Markets in Asia rose on Friday, as the release of China’s gross domestic product (GDP) numbers showed growth was in line with analyst expectations.
Chinese markets rose initially following the release of those numbers, but fell again by the close. The Shanghai composite traded flat to close at 3,075.50, while the Shenzhen composite fell 0.29% to 1,806.28. The Shenzhen component inched down 0.12% to 10,954.39.
Hong Kong’s Hang Seng index inched down in its final hour of trade.
China’s GDP numbers which came in on Friday largely met analyst expectations. It announced its economy grew by 6.1% in 2019, meeting expectations even amid a trade dispute with the U.S. Its GDP grew 6.0% on-year in the fourth quarter of 2019.
That’s unchanged from the pace in the third quarter, which was believed to be its slowest GDP gain in at least 27½ years.
China’s growth has been hit by the trade dispute with the U.S., among other factors. But both giants signed a “phase one” deal this week, which included some tariff relief. Data earlier this week also showed that the country’s exports rose for the first time in five months in December, and its imports beat estimates.
Following the release of the GDP data, the Chinese yuan, which has been appreciating amid trade optimism, strengthened further. The offshore yuan last traded at 6.8628, as compared to 6.8751 seen earlier. The onshore yuan strengthened to below the 6.86 level where it was earlier, to last trade at 6.8577.
“China’s economy has stabilised, for now, and alongside the phase one US-China trade deal that represents good news for the global economy,” wrote Tom Rafferty, principal economist for China, at The Economist Intelligence Unit on Friday.
But he added: “While businesses and investors can afford to breath a sign of relief, after a difficult 2019, we still see risks to the China outlook as mainly weighted to the downside, given the fragile nature of the trade truce and the risks that still stalk China’s financial markets.”
Japan, South Korean markets jump to highs
Japan’s Nikkei 225 jumped to a 15-month high earlier in the session, last rising 0.45% to close at 24,041.26. The Topix advanced 0.39% to 1,735.44. Some auto stocks soared. Mazda surged 5.77%, while Suzuki Motor bounced 4.04%. Subaru jumped 4.27%, and Mitsubishi Motor added 2.47%.
South Korea’s Kospi also rose to a 15-month high earlier in Friday’s session, last edging up 0.11% to close at 2,250.57.
The Bank of Korea on Friday kept its benchmark rate steady at 1.25%, as expected. That followed two cuts last year.
Australia’s S&P/ASX 200 jumped 0.32% to close at 7,064.10, as major miners rose. Rio Tinto jumped 1.78%, Fortescue Metals surged 3.73%. BHP Group advanced around 1.17%.
MSCI’s broadest index of Asia-Pacific shares outside Japan rose 0.21% in the afternoon.

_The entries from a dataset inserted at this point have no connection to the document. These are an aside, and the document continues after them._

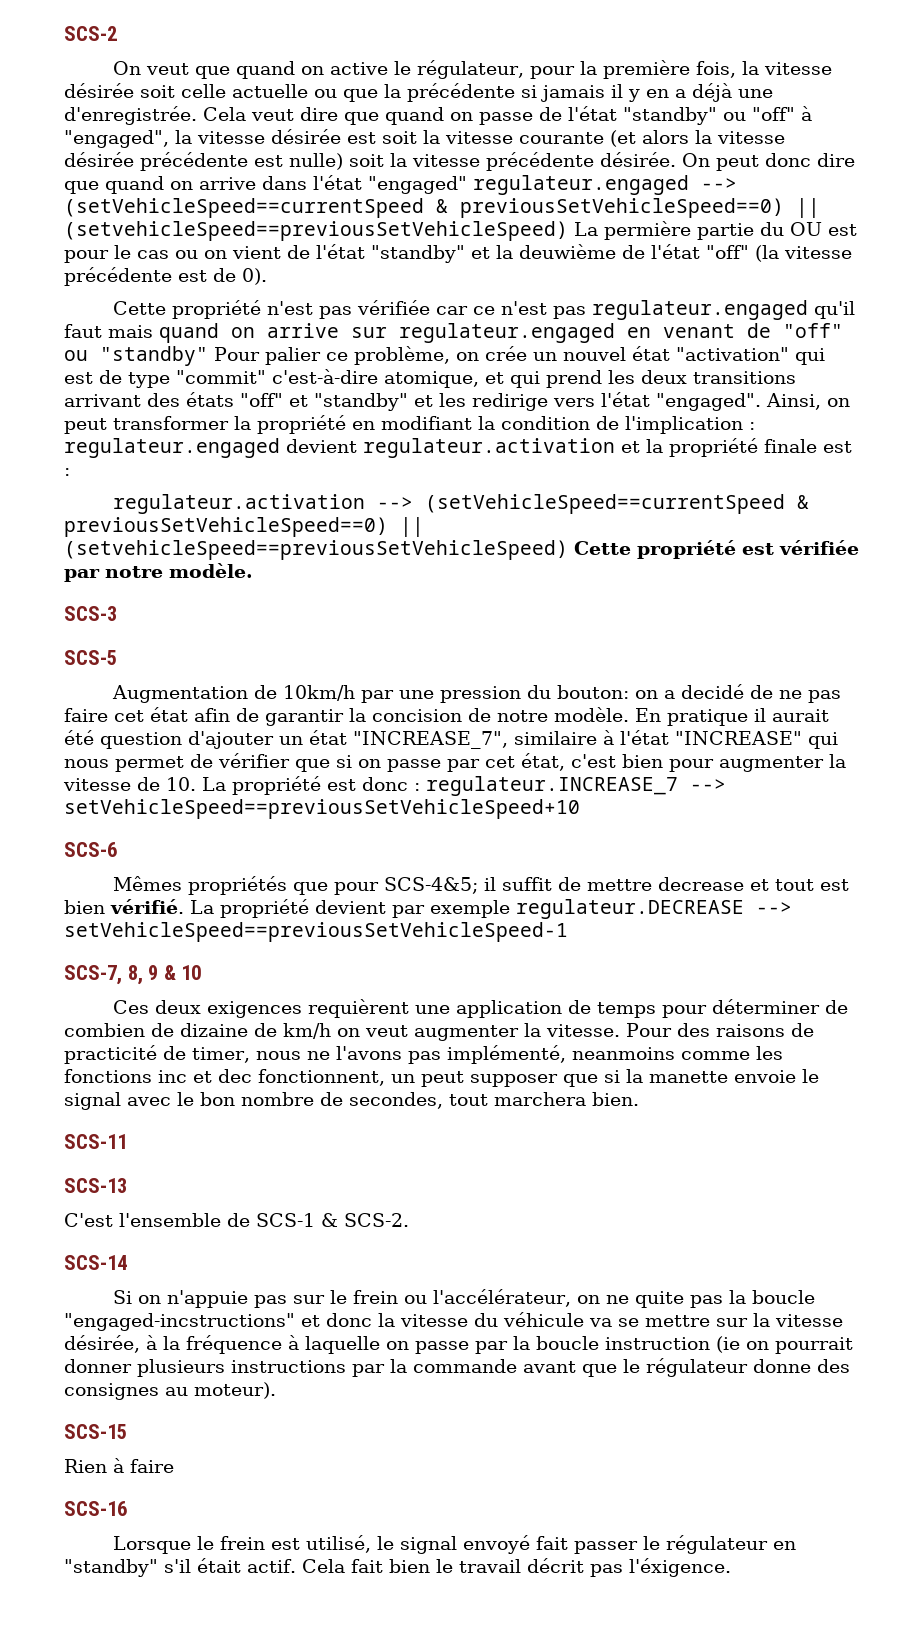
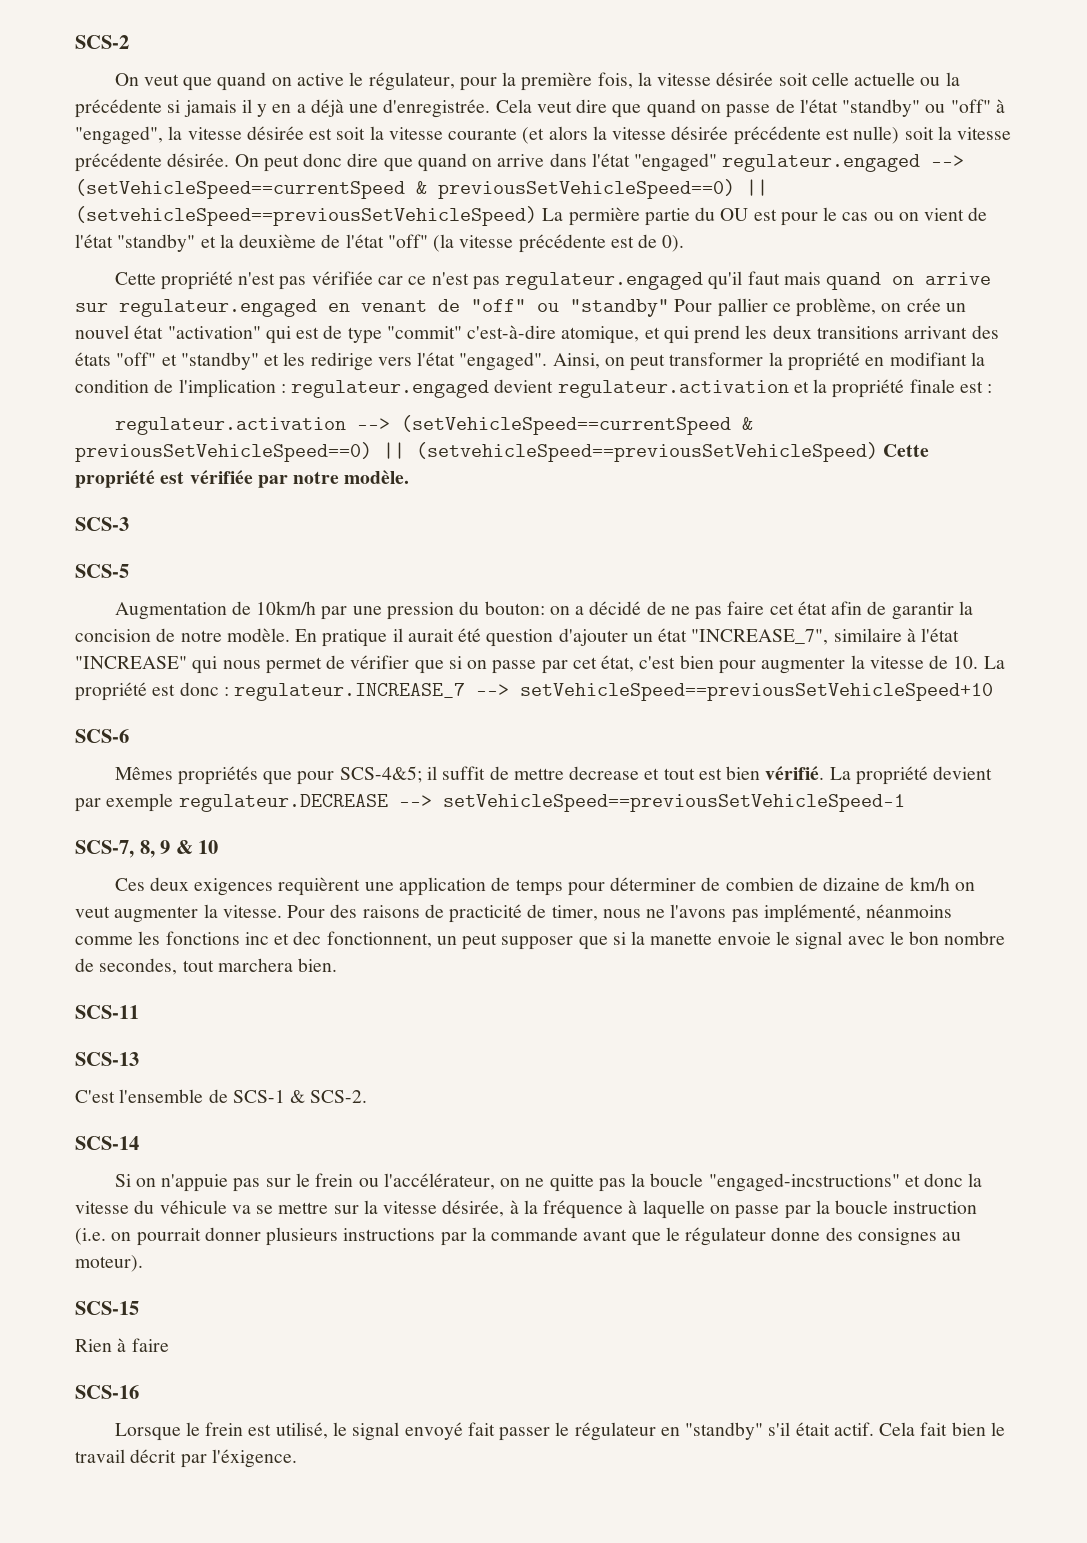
- On veut que quand on active le régulateur, pour la première fois, la vitesse désirée soit celle actuelle ou que la précédente si jamais il y en a déjà une d'enregistrée.
+ On veut que quand on active le régulateur, pour la première fois, la vitesse désirée soit celle actuelle ou la précédente si jamais il y en a déjà une d'enregistrée.
- On peut donc dire que quand on arrive dans l'état "engaged" regulateur.engaged --> (setVehicleSpeed==currentSpeed & previousSetVehicleSpeed==0) || (setvehicleSpeed==previousSetVehicleSpeed) La permière partie du OU est pour le cas ou on vient de l'état "standby" et la deuwième de l'état "off" (la vitesse précédente est de 0).
+ On peut donc dire que quand on arrive dans l'état "engaged" regulateur.engaged --> (setVehicleSpeed==currentSpeed & previousSetVehicleSpeed==0) || (setvehicleSpeed==previousSetVehicleSpeed) La permière partie du OU est pour le cas ou on vient de l'état "standby" et la deuxième de l'état "off" (la vitesse précédente est de 0).
- Cette propriété n'est pas vérifiée car ce n'est pas regulateur.engaged qu'il faut mais quand on arrive sur regulateur.engaged en venant de "off" ou "standby" Pour palier ce problème, on crée un nouvel état "activation" qui est de type "commit" c'est-à-dire atomique, et qui prend les deux transitions arrivant des états "off" et "standby" et les redirige vers l'état "engaged".
+ Cette propriété n'est pas vérifiée car ce n'est pas regulateur.engaged qu'il faut mais quand on arrive sur regulateur.engaged en venant de "off" ou "standby" Pour pallier ce problème, on crée un nouvel état "activation" qui est de type "commit" c'est-à-dire atomique, et qui prend les deux transitions arrivant des états "off" et "standby" et les redirige vers l'état "engaged".
- Augmentation de 10km/h par une pression du bouton: on a decidé de ne pas faire cet état afin de garantir la concision de notre modèle.
+ Augmentation de 10km/h par une pression du bouton: on a décidé de ne pas faire cet état afin de garantir la concision de notre modèle.
- Pour des raisons de practicité de timer, nous ne l'avons pas implémenté, neanmoins comme les fonctions inc et dec fonctionnent, un peut supposer que si la manette envoie le signal avec le bon nombre de secondes, tout marchera bien.
+ Pour des raisons de practicité de timer, nous ne l'avons pas implémenté, néanmoins comme les fonctions inc et dec fonctionnent, un peut supposer que si la manette envoie le signal avec le bon nombre de secondes, tout marchera bien.
- Si on n'appuie pas sur le frein ou l'accélérateur, on ne quite pas la boucle "engaged-incstructions" et donc la vitesse du véhicule va se mettre sur la vitesse désirée, à la fréquence à laquelle on passe par la boucle instruction (ie on pourrait donner plusieurs instructions par la commande avant que le régulateur donne des consignes au moteur).
+ Si on n'appuie pas sur le frein ou l'accélérateur, on ne quitte pas la boucle "engaged-incstructions" et donc la vitesse du véhicule va se mettre sur la vitesse désirée, à la fréquence à laquelle on passe par la boucle instruction (i.e. on pourrait donner plusieurs instructions par la commande avant que le régulateur donne des consignes au moteur).
- Cela fait bien le travail décrit pas l'éxigence.
+ Cela fait bien le travail décrit par l'éxigence.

Meanwhile, U.S. stocks rose to fresh highs again with sentiment lifted after a solid start to the earnings season, as well as strong economic data.
Weekly jobless claims unexpectedly dropped by 10,000 to 204,000 — lower than the 216,000 that economists polled by Reuters expected. Additionally, retail sales climbed by 0.3% in December, matching expectations.
The U.S. dollar index, which tracks the greenback against a basket of its peers, was last at 97.289, edging down from an earlier high of 97.353.
The safe-haven Japanese yen was at 110.21, weakening from the 109 level for most of the week.
The Australian dollar edged back up to 0.6905, after falling to the 0.68 level earlier.
Oil prices were little changed in the afternoon of Asia trading hours on Friday. U.S. crude futures traded flat to $58.55 per barrel, and Brent crude didn’t budge much at $64.62 per barrel.